1. A memory unit that stores the food preferences and allergy information of all family members and housemates, An integration unit that integrates the information stored in the aforementioned storage unit with health data, Based on the data integrated by the aforementioned integration unit, a proposal unit proposes menus tailored to individual health goals, An optimization unit that optimizes the nutritional balance of the menu proposed by the aforementioned proposal unit, The system includes a management unit that automatically generates a shopping list and manages the inventory of ingredients based on the menu optimized by the optimization unit. A system characterized by the following features.

2. The aforementioned proposal section is, We provide real-time suggestions through chat-style dialogue. The system according to feature 1.

3. The aforementioned proposal section is, We will adjust the menu to reflect feedback from all family members and household members. The system according to feature 1.

4. The aforementioned storage unit is Record each member's likes, dislikes, and allergy information in detail. The system according to feature 1.

5. The aforementioned integration unit is Integrate with health data The system according to feature 1.

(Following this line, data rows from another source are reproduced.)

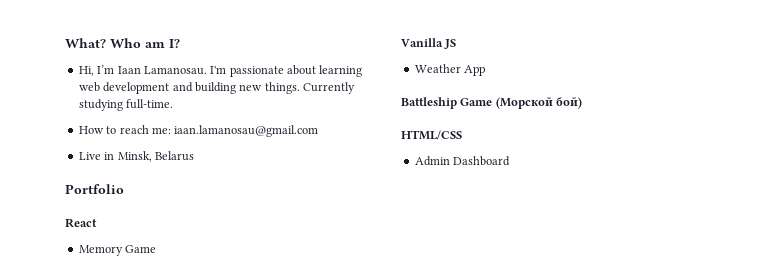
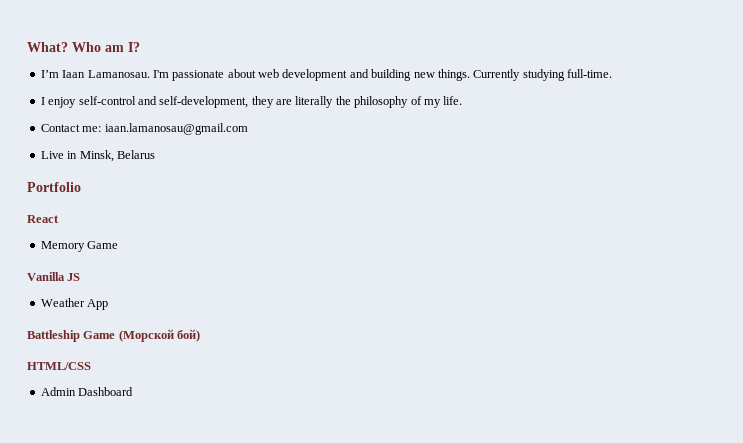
- Hi, I’m Iaan Lamanosau.
+ I’m Iaan Lamanosau.
- I'm passionate about learning web development and building new things.
+ I'm passionate about web development and building new things.
- How to reach me: iaan.lamanosau@gmail.com
+ I enjoy self-control and self-development, they are literally the philosophy of my life.
+ Contact me: iaan.lamanosau@gmail.com

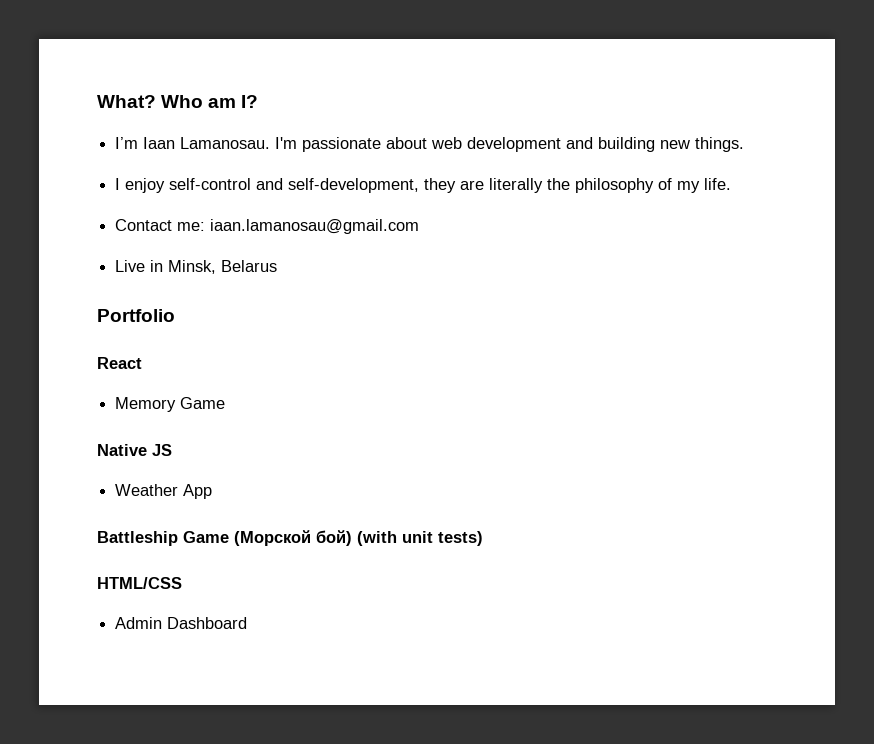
- Currently studying full-time.
- Vanilla JS
+ Native JS
- Battleship Game (Морской бой)
+ Battleship Game (Морской бой) (with unit tests)

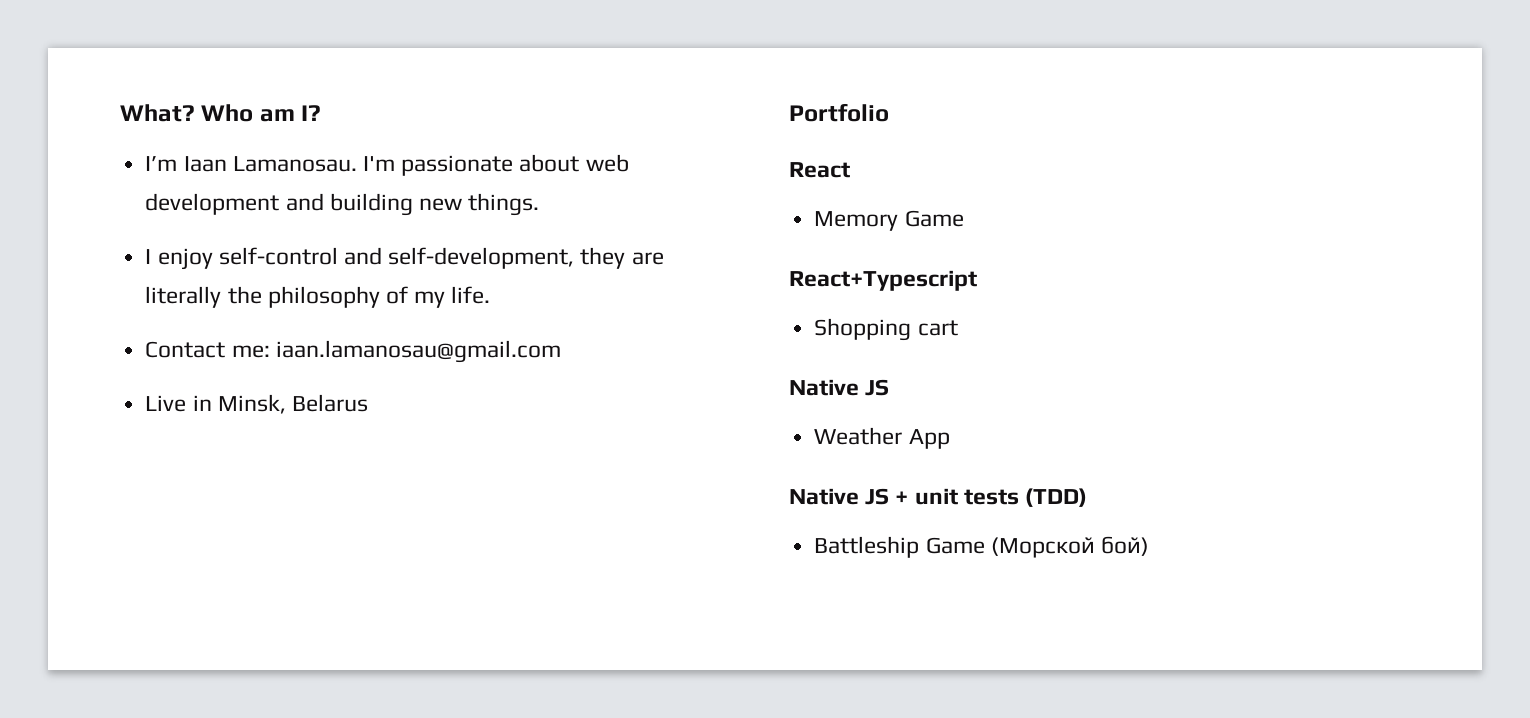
+ React+Typescript
+ Shopping cart
- Battleship Game (Морской бой) (with unit tests)
- HTML/CSS
- Admin Dashboard
+ Native JS + unit tests (TDD)
+ Battleship Game (Морской бой)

6. The optimization unit, We propose a balanced menu that takes into account the intake of vitamins and minerals. The system according to feature 1.

7. The aforementioned management department, Purchase necessary ingredients without waste and prepare meals efficiently. The system according to feature 1.

8. The aforementioned storage unit is It estimates the user's emotions and adjusts how food preferences and allergy information are stored based on those estimated emotions. The system according to feature 1.